§ **AIM OF THE EXERCISE**: The full set of records is to be reproduced verbatim.
# # # # #
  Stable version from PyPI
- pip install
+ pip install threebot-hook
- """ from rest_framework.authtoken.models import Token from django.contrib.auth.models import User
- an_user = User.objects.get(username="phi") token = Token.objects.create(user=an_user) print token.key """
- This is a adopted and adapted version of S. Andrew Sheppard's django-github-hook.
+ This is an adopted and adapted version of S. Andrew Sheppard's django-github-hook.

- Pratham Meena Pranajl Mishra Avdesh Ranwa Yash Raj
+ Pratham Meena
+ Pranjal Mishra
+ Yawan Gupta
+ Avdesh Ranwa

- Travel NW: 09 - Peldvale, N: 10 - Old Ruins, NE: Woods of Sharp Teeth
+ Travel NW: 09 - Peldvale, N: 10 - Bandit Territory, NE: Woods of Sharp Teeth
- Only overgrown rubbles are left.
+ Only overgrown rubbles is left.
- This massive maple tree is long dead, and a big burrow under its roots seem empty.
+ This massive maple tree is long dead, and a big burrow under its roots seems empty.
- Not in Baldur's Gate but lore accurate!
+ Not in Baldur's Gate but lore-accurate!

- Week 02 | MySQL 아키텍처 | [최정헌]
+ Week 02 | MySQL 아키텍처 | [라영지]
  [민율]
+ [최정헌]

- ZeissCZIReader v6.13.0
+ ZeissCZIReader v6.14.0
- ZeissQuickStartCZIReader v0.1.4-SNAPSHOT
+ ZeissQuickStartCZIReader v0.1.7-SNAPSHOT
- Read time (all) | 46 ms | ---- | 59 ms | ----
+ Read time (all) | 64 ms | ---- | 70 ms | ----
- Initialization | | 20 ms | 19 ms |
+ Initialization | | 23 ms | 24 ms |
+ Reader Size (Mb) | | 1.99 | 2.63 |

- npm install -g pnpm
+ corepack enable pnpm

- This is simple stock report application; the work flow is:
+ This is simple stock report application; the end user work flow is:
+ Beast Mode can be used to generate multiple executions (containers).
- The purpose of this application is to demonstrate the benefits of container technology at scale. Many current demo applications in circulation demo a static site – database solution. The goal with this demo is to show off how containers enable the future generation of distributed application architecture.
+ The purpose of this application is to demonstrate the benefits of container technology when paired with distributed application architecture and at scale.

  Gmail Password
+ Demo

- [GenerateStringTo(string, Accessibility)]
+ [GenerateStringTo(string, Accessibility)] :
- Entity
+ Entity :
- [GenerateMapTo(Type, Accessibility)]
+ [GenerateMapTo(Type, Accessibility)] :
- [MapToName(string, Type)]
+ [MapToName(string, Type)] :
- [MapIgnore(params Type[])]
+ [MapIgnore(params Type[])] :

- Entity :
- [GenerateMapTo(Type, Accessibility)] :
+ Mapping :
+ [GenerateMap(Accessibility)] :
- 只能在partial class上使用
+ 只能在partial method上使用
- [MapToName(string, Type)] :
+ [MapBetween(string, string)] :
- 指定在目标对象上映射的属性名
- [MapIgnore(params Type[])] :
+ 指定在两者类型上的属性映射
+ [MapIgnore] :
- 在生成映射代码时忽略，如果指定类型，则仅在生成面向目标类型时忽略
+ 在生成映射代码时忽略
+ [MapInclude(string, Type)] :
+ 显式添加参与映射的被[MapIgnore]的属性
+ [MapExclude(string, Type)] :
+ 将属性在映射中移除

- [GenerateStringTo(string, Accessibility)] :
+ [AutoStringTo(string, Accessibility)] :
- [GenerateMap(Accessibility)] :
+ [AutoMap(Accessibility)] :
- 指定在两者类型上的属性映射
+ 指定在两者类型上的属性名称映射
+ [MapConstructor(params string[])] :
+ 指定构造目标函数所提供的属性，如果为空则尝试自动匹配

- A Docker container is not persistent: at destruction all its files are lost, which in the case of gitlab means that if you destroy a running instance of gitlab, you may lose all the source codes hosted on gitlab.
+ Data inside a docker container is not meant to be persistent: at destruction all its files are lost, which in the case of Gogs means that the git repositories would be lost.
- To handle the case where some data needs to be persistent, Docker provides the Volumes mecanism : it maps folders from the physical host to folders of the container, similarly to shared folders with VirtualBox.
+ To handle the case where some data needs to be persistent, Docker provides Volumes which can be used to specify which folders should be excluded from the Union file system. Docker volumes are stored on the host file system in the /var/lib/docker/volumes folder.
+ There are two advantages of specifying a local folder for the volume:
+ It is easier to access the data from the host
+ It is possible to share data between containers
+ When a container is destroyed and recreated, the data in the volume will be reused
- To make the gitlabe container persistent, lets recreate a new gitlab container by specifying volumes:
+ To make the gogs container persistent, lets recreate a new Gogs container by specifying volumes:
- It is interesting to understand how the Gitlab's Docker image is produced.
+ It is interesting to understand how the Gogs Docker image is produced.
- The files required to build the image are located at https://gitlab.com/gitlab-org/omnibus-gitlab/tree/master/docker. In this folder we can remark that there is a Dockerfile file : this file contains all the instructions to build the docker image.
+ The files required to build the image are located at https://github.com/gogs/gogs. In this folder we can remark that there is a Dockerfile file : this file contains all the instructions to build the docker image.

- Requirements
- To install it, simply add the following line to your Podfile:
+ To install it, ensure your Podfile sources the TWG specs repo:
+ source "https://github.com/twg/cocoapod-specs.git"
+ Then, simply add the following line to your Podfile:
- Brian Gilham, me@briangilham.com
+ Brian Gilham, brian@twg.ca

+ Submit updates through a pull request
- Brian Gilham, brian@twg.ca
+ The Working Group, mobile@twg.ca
# # # # #
§ **EXPECTED OUTPUT**:
  Stable version from PyPI
- pip install
+ pip install threebot-hook
- """ from rest_framework.authtoken.models import Token from django.contrib.auth.models import User
- an_user = User.objects.get(username="phi") token = Token.objects.create(user=an_user) print token.key """
- This is a adopted and adapted version of S. Andrew Sheppard's django-github-hook.
+ This is an adopted and adapted version of S. Andrew Sheppard's django-github-hook.

- Pratham Meena Pranajl Mishra Avdesh Ranwa Yash Raj
+ Pratham Meena
+ Pranjal Mishra
+ Yawan Gupta
+ Avdesh Ranwa

- Travel NW: 09 - Peldvale, N: 10 - Old Ruins, NE: Woods of Sharp Teeth
+ Travel NW: 09 - Peldvale, N: 10 - Bandit Territory, NE: Woods of Sharp Teeth
- Only overgrown rubbles are left.
+ Only overgrown rubbles is left.
- This massive maple tree is long dead, and a big burrow under its roots seem empty.
+ This massive maple tree is long dead, and a big burrow under its roots seems empty.
- Not in Baldur's Gate but lore accurate!
+ Not in Baldur's Gate but lore-accurate!

- Week 02 | MySQL 아키텍처 | [최정헌]
+ Week 02 | MySQL 아키텍처 | [라영지]
  [민율]
+ [최정헌]

- ZeissCZIReader v6.13.0
+ ZeissCZIReader v6.14.0
- ZeissQuickStartCZIReader v0.1.4-SNAPSHOT
+ ZeissQuickStartCZIReader v0.1.7-SNAPSHOT
- Read time (all) | 46 ms | ---- | 59 ms | ----
+ Read time (all) | 64 ms | ---- | 70 ms | ----
- Initialization | | 20 ms | 19 ms |
+ Initialization | | 23 ms | 24 ms |
+ Reader Size (Mb) | | 1.99 | 2.63 |

- npm install -g pnpm
+ corepack enable pnpm

- This is simple stock report application; the work flow is:
+ This is simple stock report application; the end user work flow is:
+ Beast Mode can be used to generate multiple executions (containers).
- The purpose of this application is to demonstrate the benefits of container technology at scale. Many current demo applications in circulation demo a static site – database solution. The goal with this demo is to show off how containers enable the future generation of distributed application architecture.
+ The purpose of this application is to demonstrate the benefits of container technology when paired with distributed application architecture and at scale.

  Gmail Password
+ Demo

- [GenerateStringTo(string, Accessibility)]
+ [GenerateStringTo(string, Accessibility)] :
- Entity
+ Entity :
- [GenerateMapTo(Type, Accessibility)]
+ [GenerateMapTo(Type, Accessibility)] :
- [MapToName(string, Type)]
+ [MapToName(string, Type)] :
- [MapIgnore(params Type[])]
+ [MapIgnore(params Type[])] :

- Entity :
- [GenerateMapTo(Type, Accessibility)] :
+ Mapping :
+ [GenerateMap(Accessibility)] :
- 只能在partial class上使用
+ 只能在partial method上使用
- [MapToName(string, Type)] :
+ [MapBetween(string, string)] :
- 指定在目标对象上映射的属性名
- [MapIgnore(params Type[])] :
+ 指定在两者类型上的属性映射
+ [MapIgnore] :
- 在生成映射代码时忽略，如果指定类型，则仅在生成面向目标类型时忽略
+ 在生成映射代码时忽略
+ [MapInclude(string, Type)] :
+ 显式添加参与映射的被[MapIgnore]的属性
+ [MapExclude(string, Type)] :
+ 将属性在映射中移除

- [GenerateStringTo(string, Accessibility)] :
+ [AutoStringTo(string, Accessibility)] :
- [GenerateMap(Accessibility)] :
+ [AutoMap(Accessibility)] :
- 指定在两者类型上的属性映射
+ 指定在两者类型上的属性名称映射
+ [MapConstructor(params string[])] :
+ 指定构造目标函数所提供的属性，如果为空则尝试自动匹配

- A Docker container is not persistent: at destruction all its files are lost, which in the case of gitlab means that if you destroy a running instance of gitlab, you may lose all the source codes hosted on gitlab.
+ Data inside a docker container is not meant to be persistent: at destruction all its files are lost, which in the case of Gogs means that the git repositories would be lost.
- To handle the case where some data needs to be persistent, Docker provides the Volumes mecanism : it maps folders from the physical host to folders of the container, similarly to shared folders with VirtualBox.
+ To handle the case where some data needs to be persistent, Docker provides Volumes which can be used to specify which folders should be excluded from the Union file system. Docker volumes are stored on the host file system in the /var/lib/docker/volumes folder.
+ There are two advantages of specifying a local folder for the volume:
+ It is easier to access the data from the host
+ It is possible to share data between containers
+ When a container is destroyed and recreated, the data in the volume will be reused
- To make the gitlabe container persistent, lets recreate a new gitlab container by specifying volumes:
+ To make the gogs container persistent, lets recreate a new Gogs container by specifying volumes:
- It is interesting to understand how the Gitlab's Docker image is produced.
+ It is interesting to understand how the Gogs Docker image is produced.
- The files required to build the image are located at https://gitlab.com/gitlab-org/omnibus-gitlab/tree/master/docker. In this folder we can remark that there is a Dockerfile file : this file contains all the instructions to build the docker image.
+ The files required to build the image are located at https://github.com/gogs/gogs. In this folder we can remark that there is a Dockerfile file : this file contains all the instructions to build the docker image.

- Requirements
- To install it, simply add the following line to your Podfile:
+ To install it, ensure your Podfile sources the TWG specs repo:
+ source "https://github.com/twg/cocoapod-specs.git"
+ Then, simply add the following line to your Podfile:
- Brian Gilham, me@briangilham.com
+ Brian Gilham, brian@twg.ca

+ Submit updates through a pull request
- Brian Gilham, brian@twg.ca
+ The Working Group, mobile@twg.ca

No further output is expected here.